Start of Exercise input

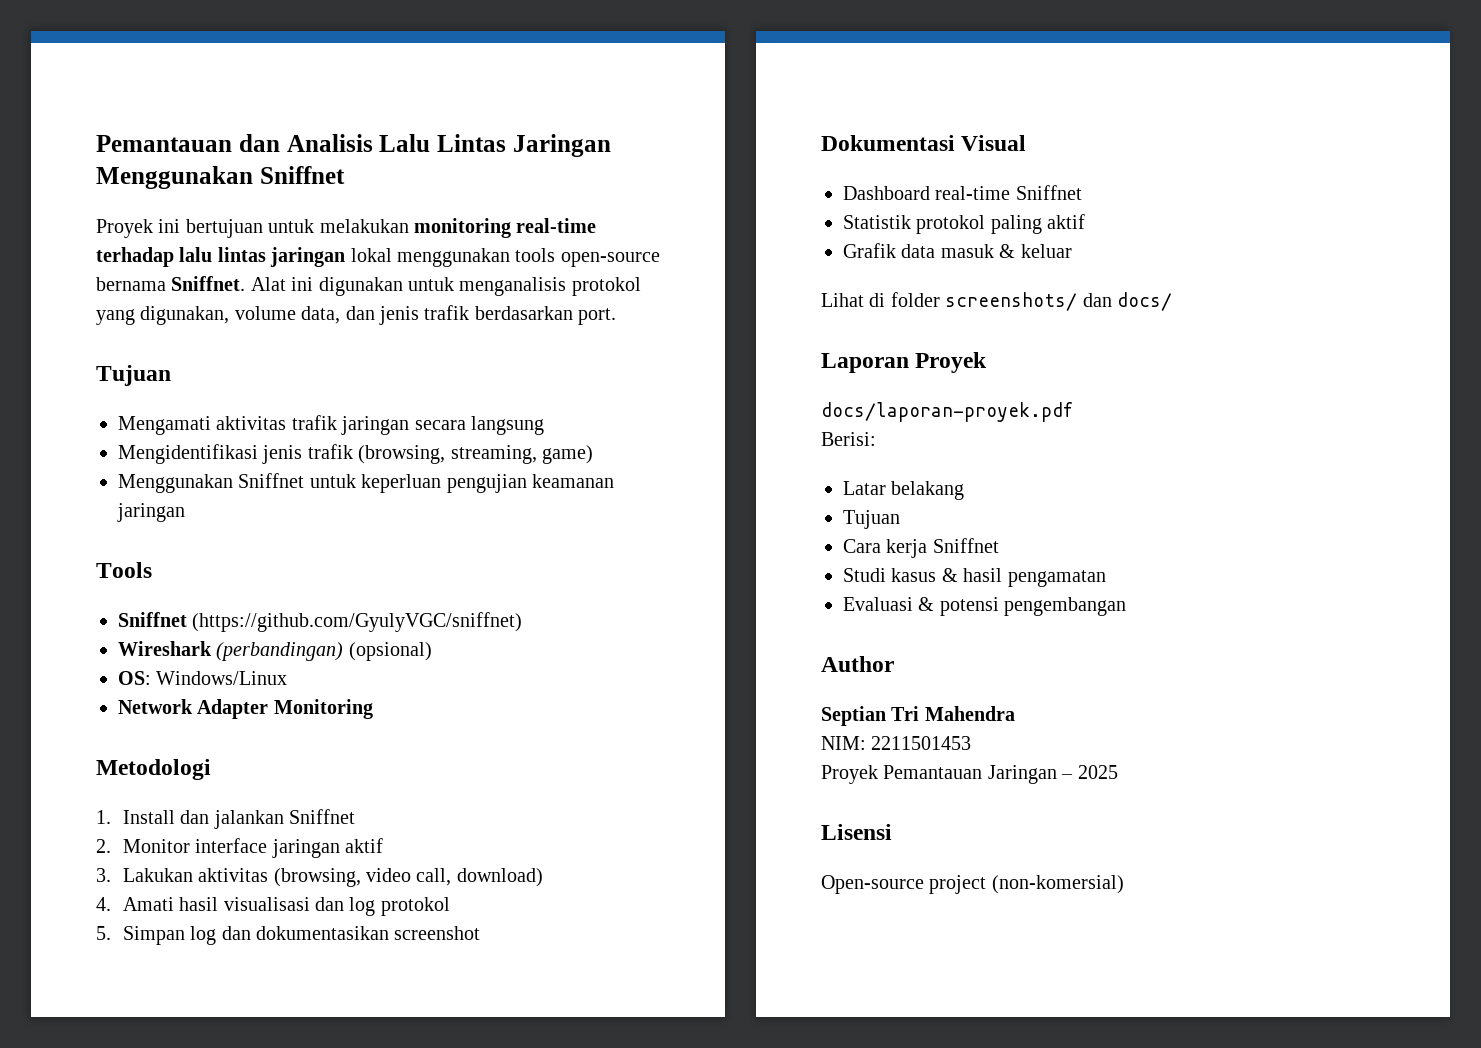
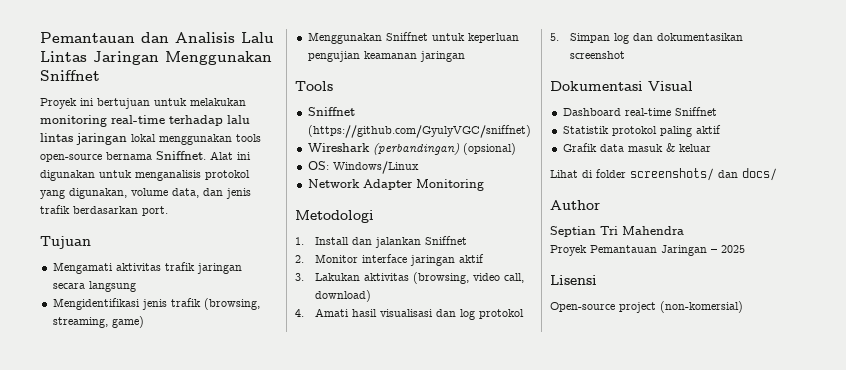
- Laporan Proyek
- docs/laporan-proyek.pdf
- Berisi:
- Latar belakang
- Tujuan
- Cara kerja Sniffnet
- Studi kasus & hasil pengamatan
- Evaluasi & potensi pengembangan
- NIM: 2211501453

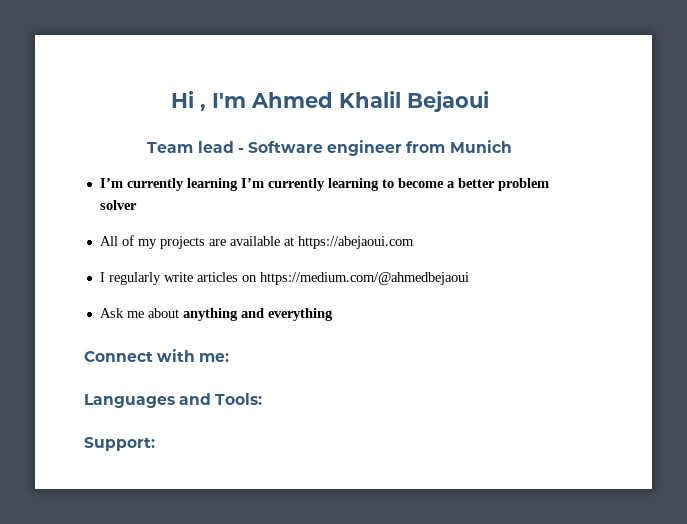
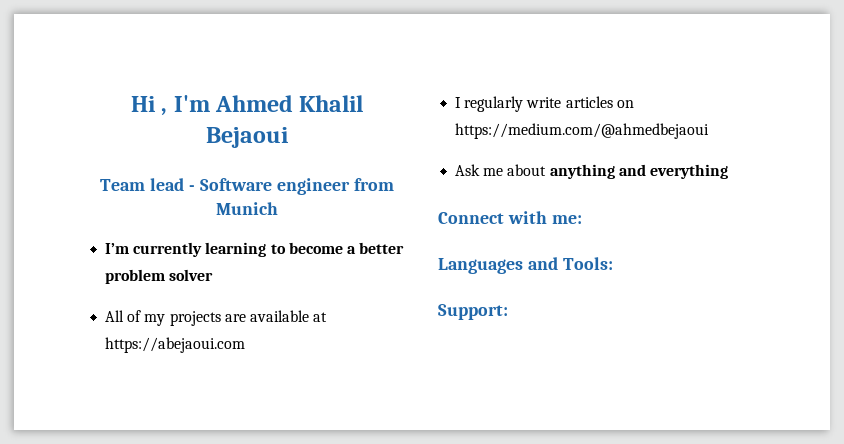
- I’m currently learning I’m currently learning to become a better problem solver
+ I’m currently learning to become a better problem solver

End of Exercise input

▶ [Work instruction]: Every entry above should be given again exactly, with no images included.

▶ [Output below]:
- Laporan Proyek
- docs/laporan-proyek.pdf
- Berisi:
- Latar belakang
- Tujuan
- Cara kerja Sniffnet
- Studi kasus & hasil pengamatan
- Evaluasi & potensi pengembangan
- NIM: 2211501453

- I’m currently learning I’m currently learning to become a better problem solver
+ I’m currently learning to become a better problem solver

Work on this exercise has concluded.